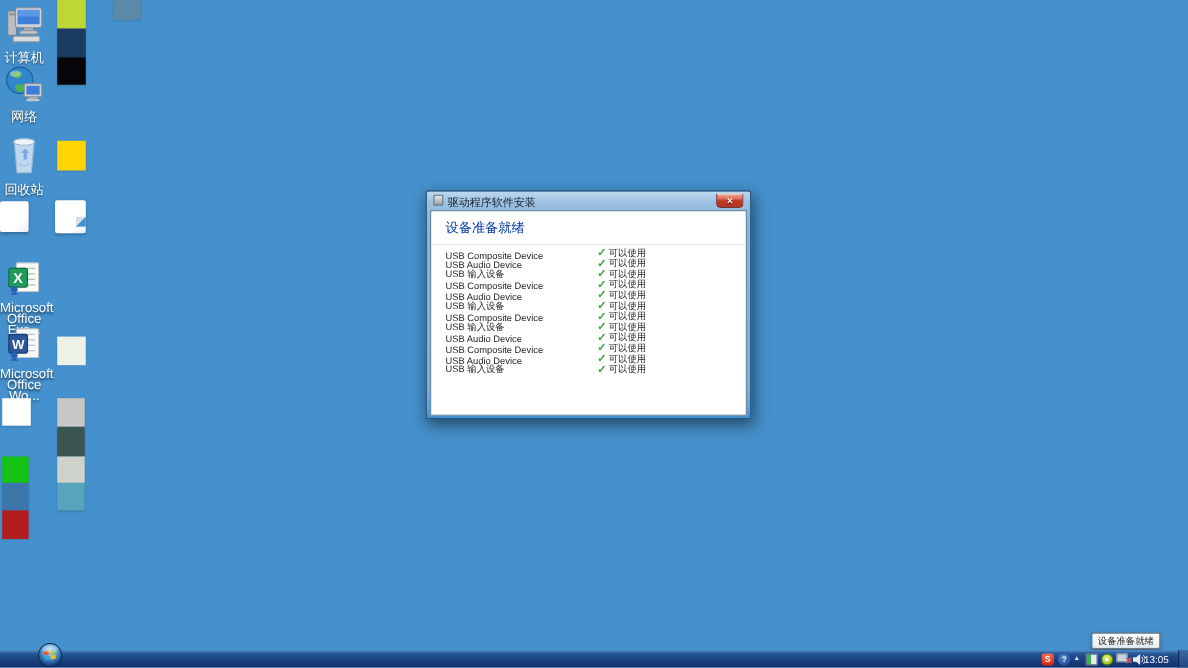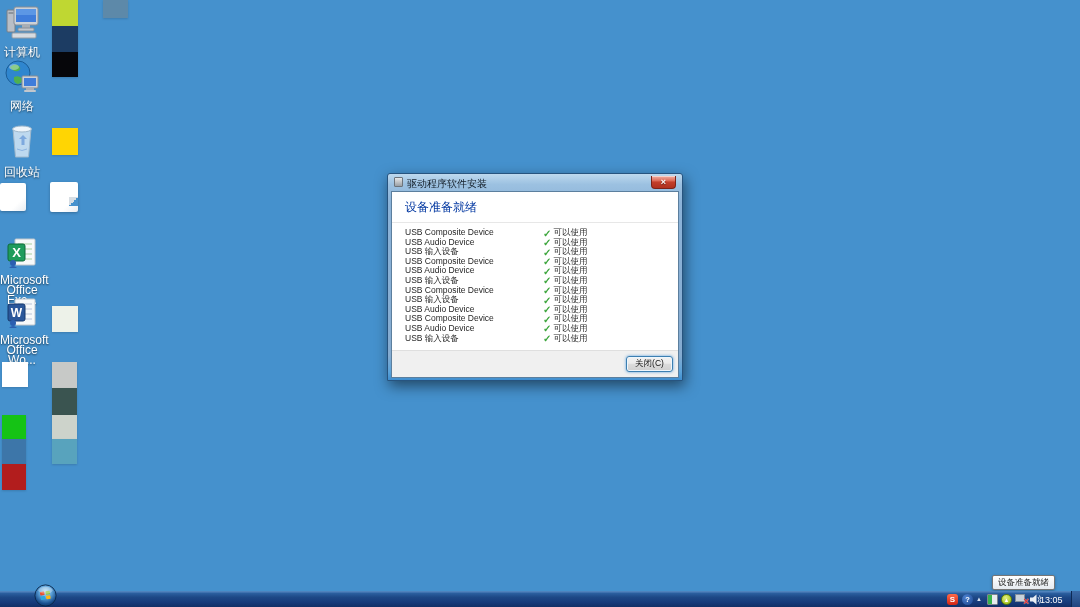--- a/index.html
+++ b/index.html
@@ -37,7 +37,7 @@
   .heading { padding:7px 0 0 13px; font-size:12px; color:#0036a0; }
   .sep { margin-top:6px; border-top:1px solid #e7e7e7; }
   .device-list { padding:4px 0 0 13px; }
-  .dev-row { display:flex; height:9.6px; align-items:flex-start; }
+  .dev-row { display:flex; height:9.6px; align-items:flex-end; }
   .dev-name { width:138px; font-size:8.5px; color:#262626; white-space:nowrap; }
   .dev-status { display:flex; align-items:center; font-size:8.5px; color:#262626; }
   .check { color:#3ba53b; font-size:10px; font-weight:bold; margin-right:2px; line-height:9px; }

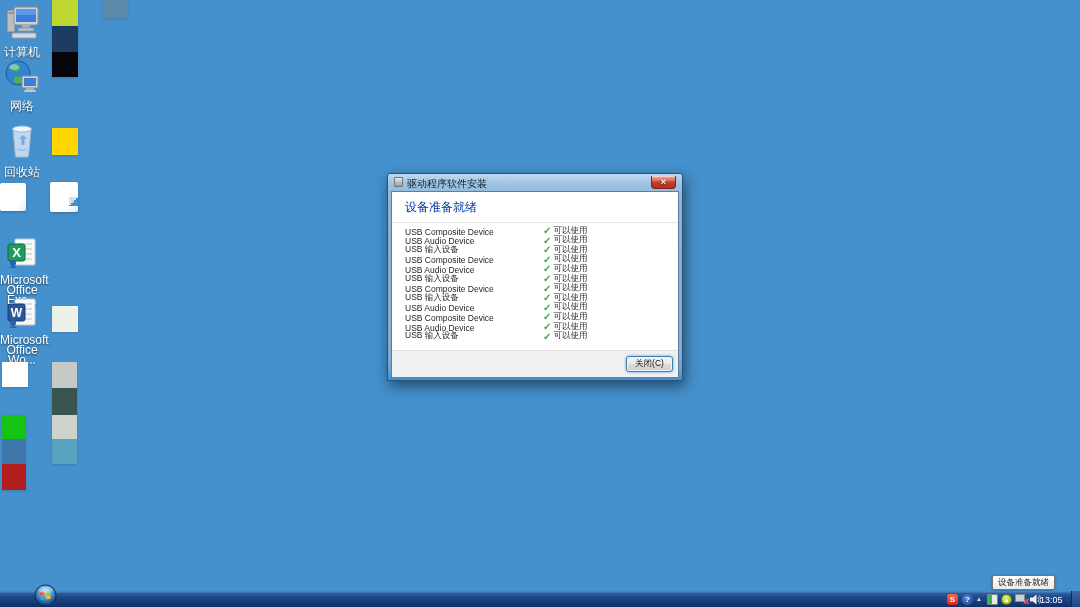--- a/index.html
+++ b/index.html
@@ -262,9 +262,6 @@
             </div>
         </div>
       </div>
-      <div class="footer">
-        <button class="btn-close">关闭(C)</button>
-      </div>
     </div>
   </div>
--------------------
BRIEF >> Output every entry exactly. Pictures stay out.

THE ANSWER >>
--- a/index.html
+++ b/index.html
@@ -37,7 +37,7 @@
   .heading { padding:7px 0 0 13px; font-size:12px; color:#0036a0; }
   .sep { margin-top:6px; border-top:1px solid #e7e7e7; }
   .device-list { padding:4px 0 0 13px; }
-  .dev-row { display:flex; height:9.6px; align-items:flex-start; }
+  .dev-row { display:flex; height:9.6px; align-items:flex-end; }
   .dev-name { width:138px; font-size:8.5px; color:#262626; white-space:nowrap; }
   .dev-status { display:flex; align-items:center; font-size:8.5px; color:#262626; }
   .check { color:#3ba53b; font-size:10px; font-weight:bold; margin-right:2px; line-height:9px; }

--- a/index.html
+++ b/index.html
@@ -262,9 +262,6 @@
             </div>
         </div>
       </div>
-      <div class="footer">
-        <button class="btn-close">关闭(C)</button>
-      </div>
     </div>
   </div>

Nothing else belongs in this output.